Action item
Word for word, restate the lines of the listing below from the line with "margin-top: none ->" through the line with "none -> <div>March", and do not include the pictures.

Data section
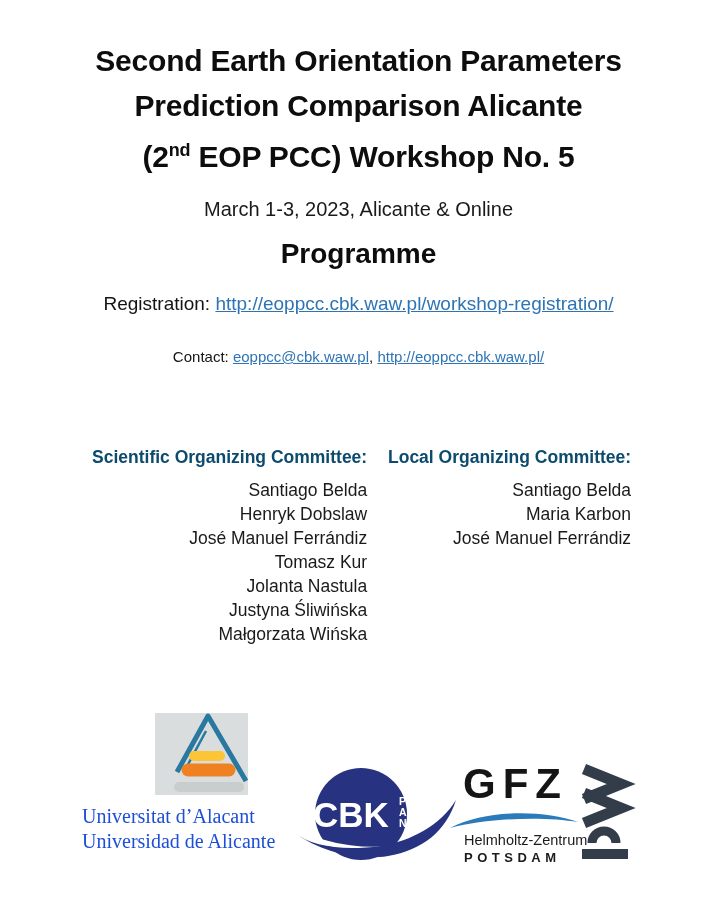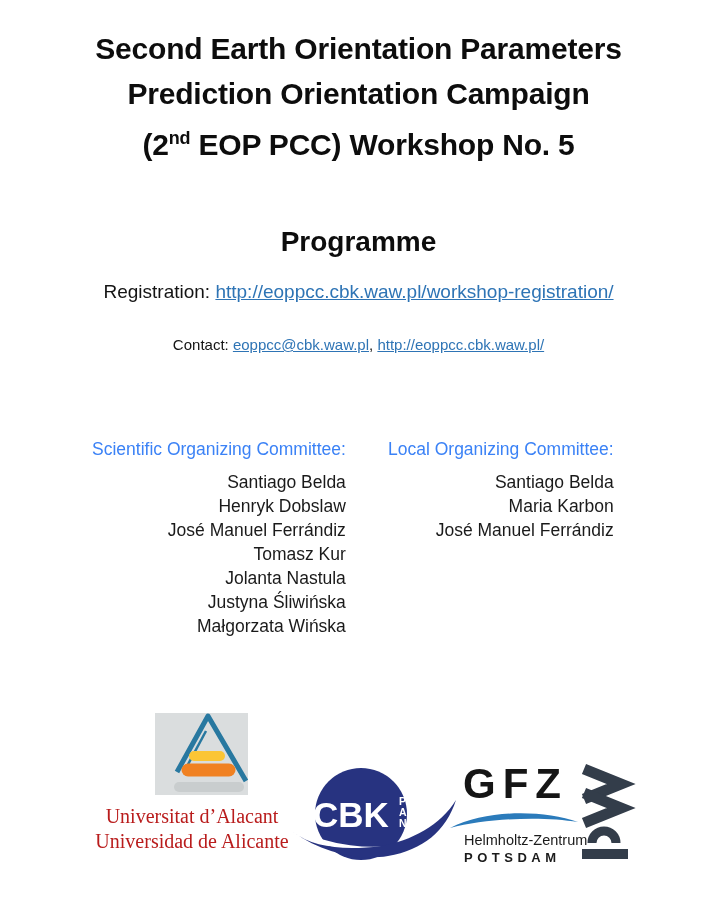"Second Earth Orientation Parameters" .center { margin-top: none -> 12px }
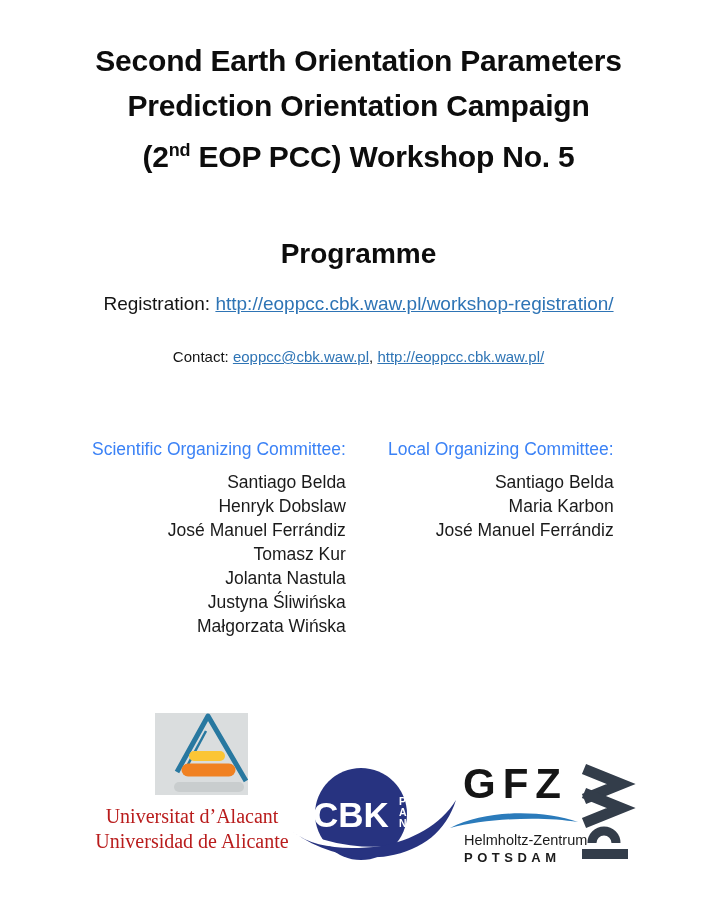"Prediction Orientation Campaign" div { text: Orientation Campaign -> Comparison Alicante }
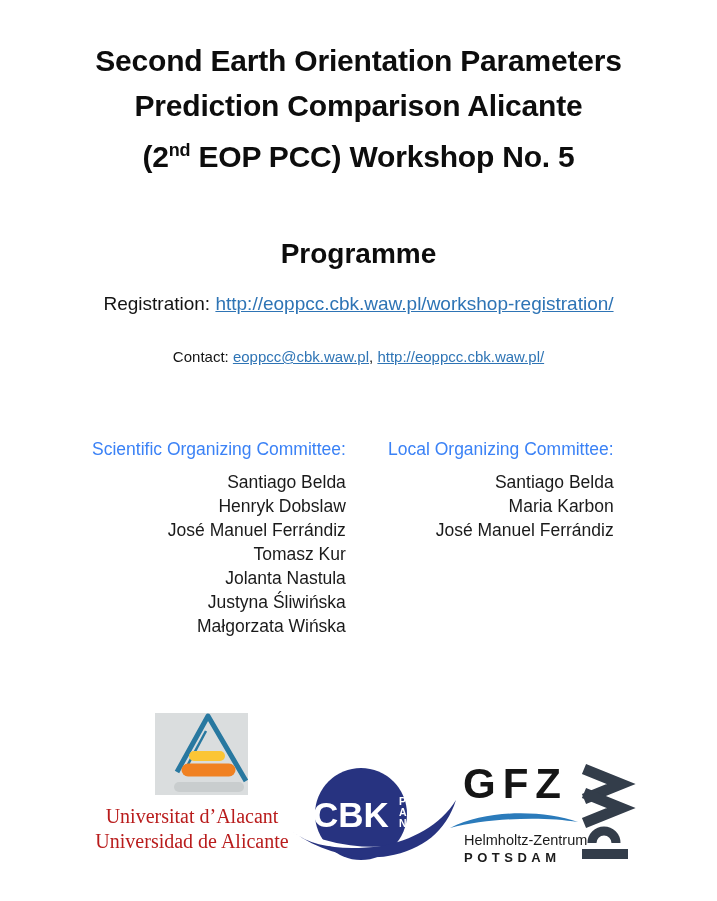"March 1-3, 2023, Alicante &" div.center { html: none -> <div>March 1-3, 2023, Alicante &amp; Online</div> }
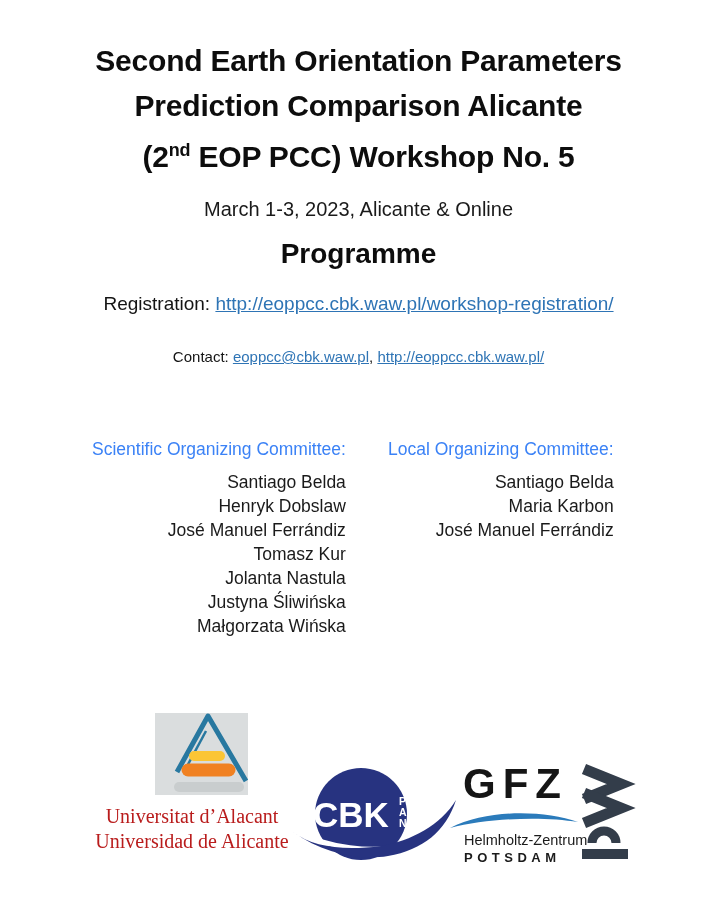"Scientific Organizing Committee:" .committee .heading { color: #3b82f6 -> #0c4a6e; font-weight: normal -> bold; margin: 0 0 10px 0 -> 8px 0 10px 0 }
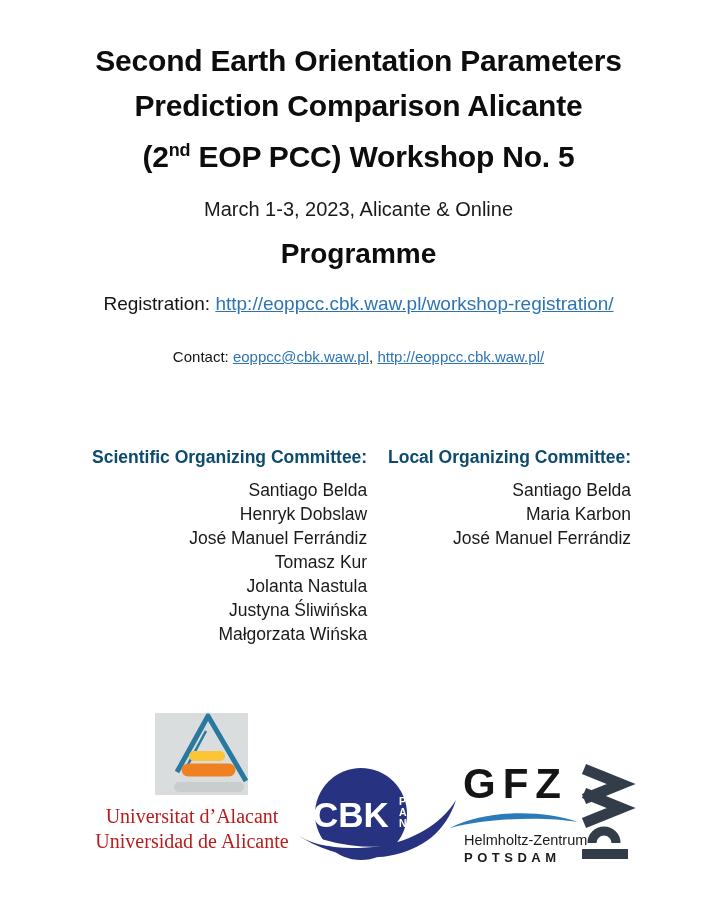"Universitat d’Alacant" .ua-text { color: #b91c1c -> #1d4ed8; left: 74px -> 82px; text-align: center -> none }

* * *

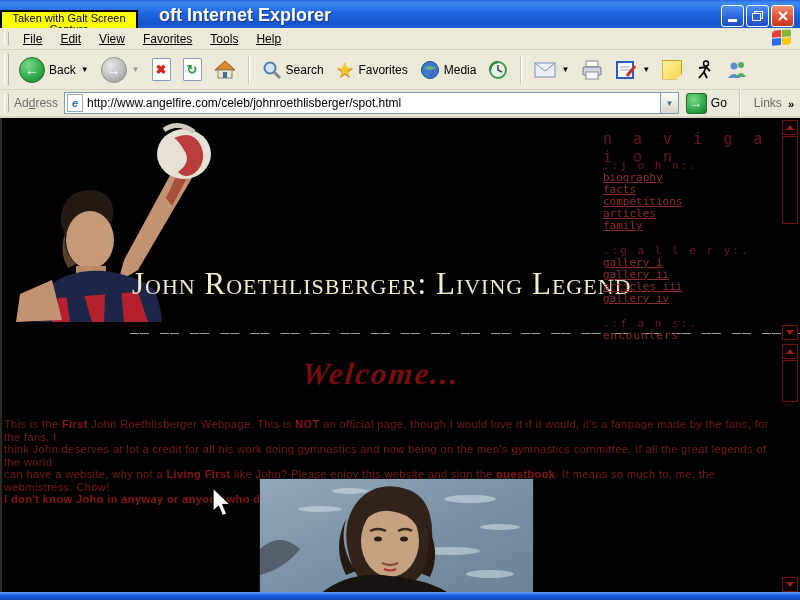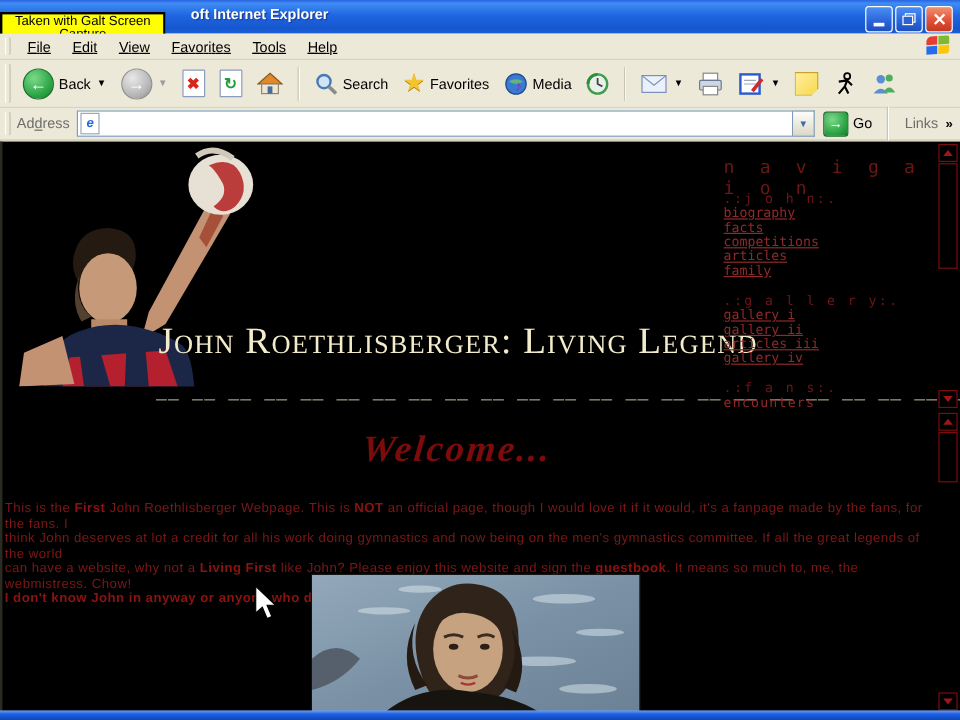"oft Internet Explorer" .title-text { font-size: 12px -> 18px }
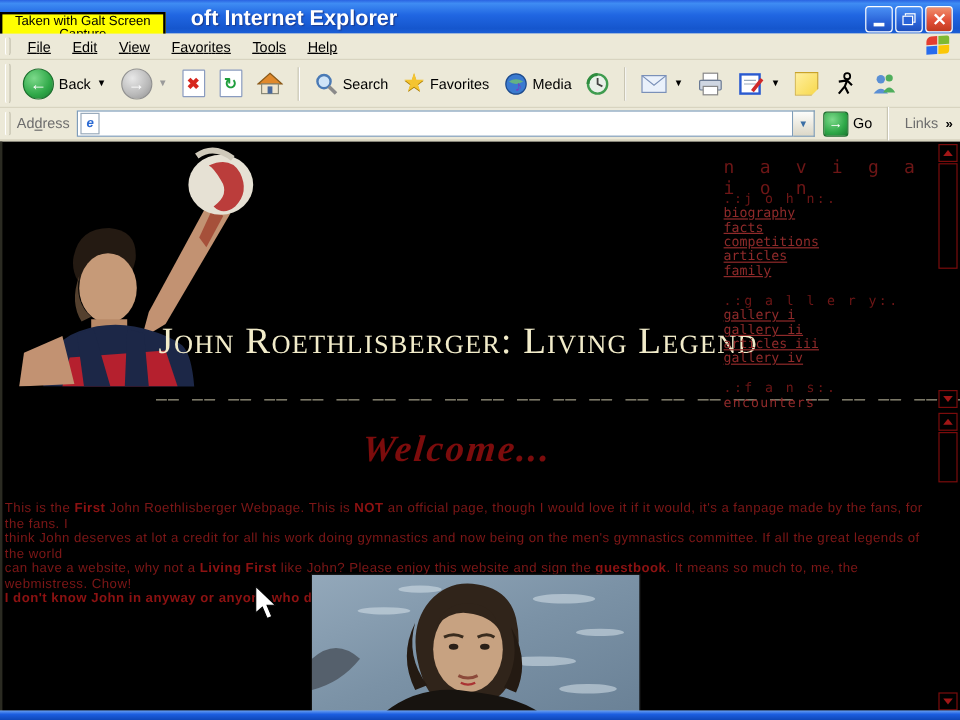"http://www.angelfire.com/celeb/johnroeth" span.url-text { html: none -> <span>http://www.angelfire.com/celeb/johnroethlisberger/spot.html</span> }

Completed exercise
"Second Earth Orientation Parameters" .center { margin-top: none -> 12px }
"Prediction Orientation Campaign" div { text: Orientation Campaign -> Comparison Alicante }
"March 1-3, 2023, Alicante &" div.center { html: none -> <div>March 1-3, 2023, Alicante &amp; Online</div> }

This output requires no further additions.